Beroep op het ‘redelijke aanbod’
Een tweede handvat wordt geboden door één van de wettelijke opzeggingsgronden. Een verhuurder kan op grond van artikel 7:274 van het Burgerlijk Wetboek namelijk een huurovereenkomst opzeggen:
“indien de huurder niet toestemt in een redelijk aanbod tot het aangaan van een nieuwe huurovereenkomst met betrekking tot dezelfde woonruimte, (…);”
Dit zou betekenen dat wanneer het aanbod van de woningcorporatie tot wijziging van de huurbetalingsdatum als redelijk wordt gezien, maar een huurder dit aanbod vervolgens afwijst, de woningcorporatie tot opzegging van de huurovereenkomst zou kunnen overgaan.
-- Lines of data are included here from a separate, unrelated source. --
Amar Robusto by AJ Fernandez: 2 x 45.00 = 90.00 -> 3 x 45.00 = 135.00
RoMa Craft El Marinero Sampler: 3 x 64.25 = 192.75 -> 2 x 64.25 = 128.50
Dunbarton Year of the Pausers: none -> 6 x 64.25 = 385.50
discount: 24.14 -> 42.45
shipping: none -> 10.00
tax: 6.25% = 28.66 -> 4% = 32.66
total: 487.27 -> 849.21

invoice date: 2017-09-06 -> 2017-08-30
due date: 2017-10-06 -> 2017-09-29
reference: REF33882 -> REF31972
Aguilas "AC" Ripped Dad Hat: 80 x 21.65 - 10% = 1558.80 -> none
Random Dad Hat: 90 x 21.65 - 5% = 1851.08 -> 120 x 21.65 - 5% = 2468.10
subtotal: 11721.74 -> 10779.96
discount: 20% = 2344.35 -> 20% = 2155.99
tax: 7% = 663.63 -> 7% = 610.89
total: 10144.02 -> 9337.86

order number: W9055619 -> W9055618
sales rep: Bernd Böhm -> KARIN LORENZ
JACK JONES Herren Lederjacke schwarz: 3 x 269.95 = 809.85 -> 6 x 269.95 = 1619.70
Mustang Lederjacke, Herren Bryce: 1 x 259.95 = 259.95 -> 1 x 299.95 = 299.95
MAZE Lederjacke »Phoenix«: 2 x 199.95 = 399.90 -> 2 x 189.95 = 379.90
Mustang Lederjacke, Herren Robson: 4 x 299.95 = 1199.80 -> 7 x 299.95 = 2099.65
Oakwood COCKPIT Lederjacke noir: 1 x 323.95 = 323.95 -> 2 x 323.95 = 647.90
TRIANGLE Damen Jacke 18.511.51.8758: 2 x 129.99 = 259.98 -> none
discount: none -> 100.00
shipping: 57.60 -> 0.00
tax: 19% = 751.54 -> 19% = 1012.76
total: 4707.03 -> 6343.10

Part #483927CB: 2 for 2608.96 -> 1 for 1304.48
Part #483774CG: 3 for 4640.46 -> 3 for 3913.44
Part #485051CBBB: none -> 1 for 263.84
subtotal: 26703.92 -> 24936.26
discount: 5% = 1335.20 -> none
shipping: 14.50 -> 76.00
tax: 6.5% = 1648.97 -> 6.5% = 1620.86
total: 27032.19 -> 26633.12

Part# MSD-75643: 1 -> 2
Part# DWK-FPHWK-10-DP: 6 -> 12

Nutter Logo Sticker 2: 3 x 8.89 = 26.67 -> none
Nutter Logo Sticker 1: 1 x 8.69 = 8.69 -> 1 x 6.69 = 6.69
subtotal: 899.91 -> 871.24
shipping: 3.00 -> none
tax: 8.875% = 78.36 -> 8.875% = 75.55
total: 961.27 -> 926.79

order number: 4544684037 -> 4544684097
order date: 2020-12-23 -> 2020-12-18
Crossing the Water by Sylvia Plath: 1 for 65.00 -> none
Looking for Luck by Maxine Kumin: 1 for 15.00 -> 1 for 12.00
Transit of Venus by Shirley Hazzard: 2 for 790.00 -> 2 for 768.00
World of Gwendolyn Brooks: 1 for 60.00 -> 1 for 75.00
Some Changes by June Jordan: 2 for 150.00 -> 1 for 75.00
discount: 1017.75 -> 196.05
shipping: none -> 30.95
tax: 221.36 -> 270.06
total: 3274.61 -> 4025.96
Indien de huurder niet instemt met de opzegging kan de woningcorporatie vervolgens bij de rechter de beëindiging van de huur vragen. De rechter toetst dan de redelijkheid van het voorstel tot wijziging van de huurbetalingsdatum. Indien de rechter het voorstel redelijk acht, dan krijgt de huurder doorgaans een maand de tijd het alsnog te aanvaarden. Doet de huurder dat niet, dan wordt de huurovereenkomst beëindigd.
Om van een redelijk aanbod te kunnen spreken, zal de woningcorporatie naar alle waarschijnlijkheid:
- Inzichtelijk moeten maken wat het belang is bij de wijziging van de huurbetalingsdatum (bijvoorbeeld een noemenswaardige verlaging van kosten of administratieve lasten);
- Een redelijke overgangsperiode in acht moeten nemen;
- Duidelijk moeten communiceren richting de huurders;
Logischerwijs zou een opzegging van de huurovereenkomst in dit verband wel een vergaande stap zijn, waarvan bij voorkeur pas gebruikt wordt gemaakt als een huurder – na meerdere malen te zijn aangeschreven – blijft weigeren om medewerking aan de wijziging van de huurbetalingsdatum te verlenen.
Wet op het overleg huurders verhuurder
Tot slot dient te worden gewezen op de Wet op het overleg huurders verhuurder (WOHV). Op grond van de WOHV zal het wijzigen van de huurbetalingsdatum ook gecommuniceerd moeten worden met de betrokken huurdersorganisatie en de bewonerscommissie. Het gaat immers om een beleidswijziging inzake de huurprijzen (artikel 3 lid 2 sub e WOHV).
Conclusie
Kortom, woningcorporaties die daartoe een belang hebben, kunnen naar alle waarschijnlijkheid de huurders met een afwijkende huurbetalingsdatum verplichten om voortaan de huurbetaling te verrichten op dezelfde uiterlijke datum als de overige huurders. De meest gerede weg om dit te bewerkstelligen is door gebruikmaking van een beroep op het ‘redelijke aanbod’, zoals in het voorgaande besproken. Voorts dienen woningcorporaties daarbij de WOHV in acht te nemen.